SINGAPORE (Reuters) - India’s overall fuel demand will rise by more than 4% a year to 2030 as the country’s improved road transport network stokes demand for gasoil, the head of oil and gas group Nayara Energy said on Tuesday.
Chief executive B. Anand said he expects India’s fuel demand to grow 4.7% a year to 5.5 million barrels per day (bpd) through fiscal year 2025, and then 4% per year to 6.6 million bpd through 2030.
Demand for gasoil will rise by an average 5.3% per year through the 2025 fiscal year and by an average 4.5% through 2030, he told the Asia Pacific Petroleum Conference in Singapore.

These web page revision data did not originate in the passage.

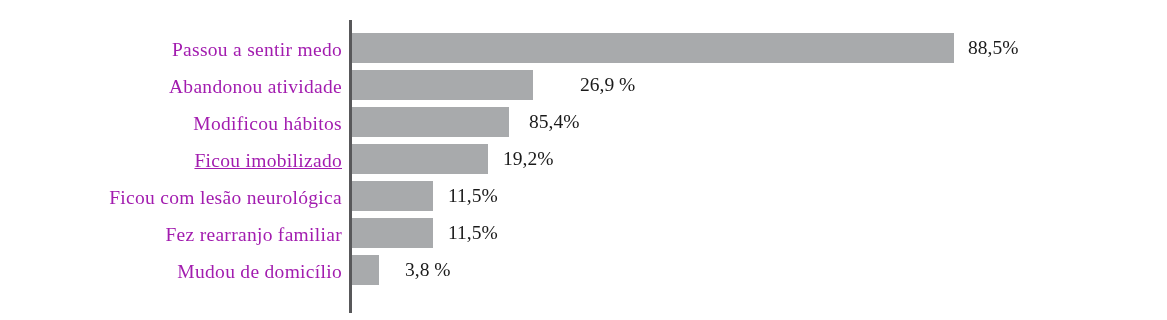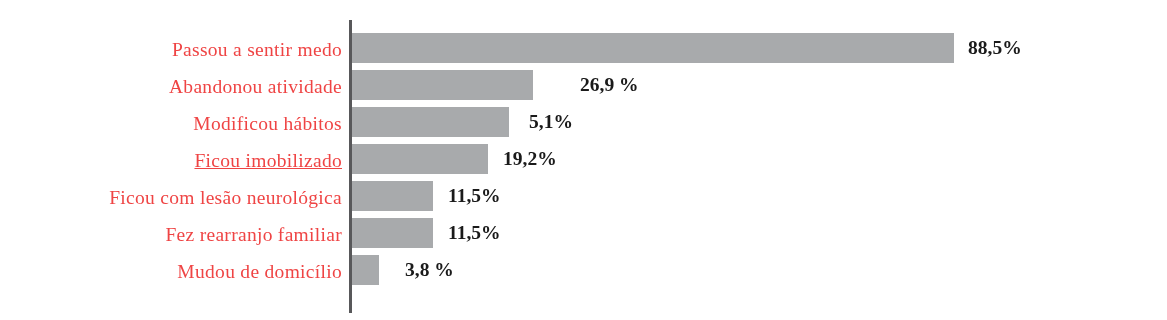"Passou a sentir medo" .cat-label { color: #ef4444 -> #a21caf }
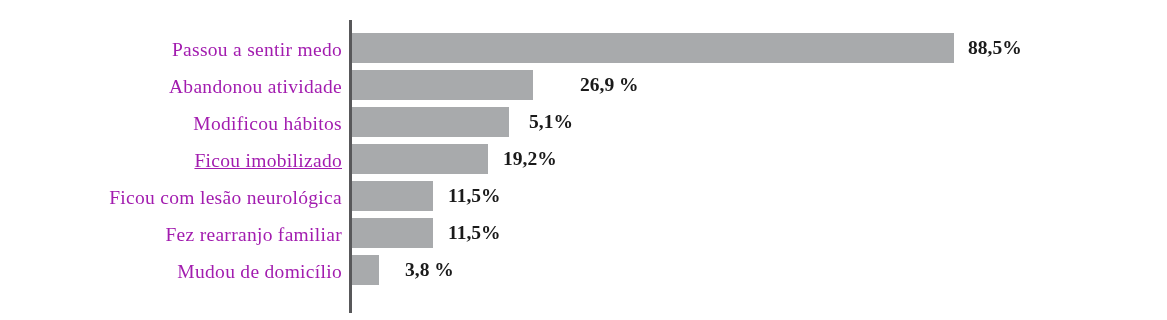"88,5%" .bar-value { font-weight: 700 -> 400 }
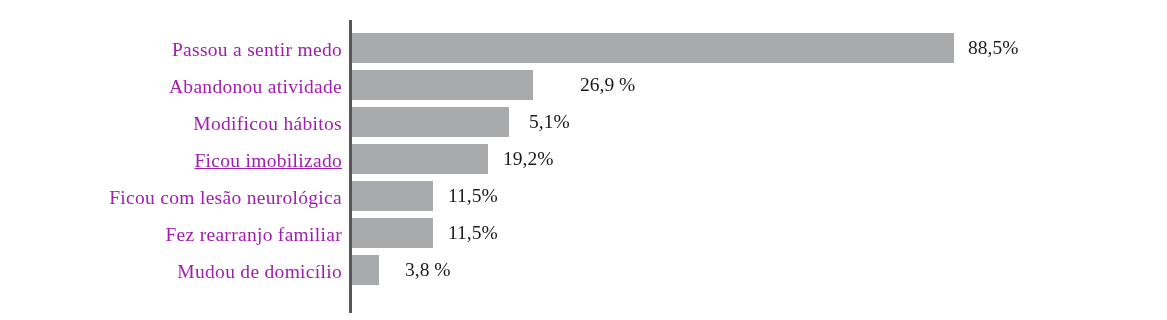"5,1%" div.bar-value { text: 5,1% -> 85,4% }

India would continue to rely mainly on road transport to move freight around the country, while the number of passenger cars would steadily increase in coming years with rising vehicle ownership, Anand said.
Gasoline and gasoil will continue to benefit from rising car sales and a stronger manufacturing industry, but faster than expected penetration of electric vehicles could pose a risk to demand growth, he added.
While the share of renewables, including solar, wind and natural gas, was likely to increase in the next 10 years, absolute oil demand would still rise strongly over the next decade, he said.
Nayara, which operates a 400,000-bpd refinery in western India, is capable of producing new low-sulphur specifications for marine fuels starting in 2020, Anand said.
The refiner, which procures 85% of its crude requirement from international markets, usually looks for so-called heavy crude oil grades from Europe, West Africa, Latin America and also Canada.
Nayara, however, hasn’t yet sourced any of its crude oil from the United States, Anand said, “For us, it has to be the economics that has to be right.”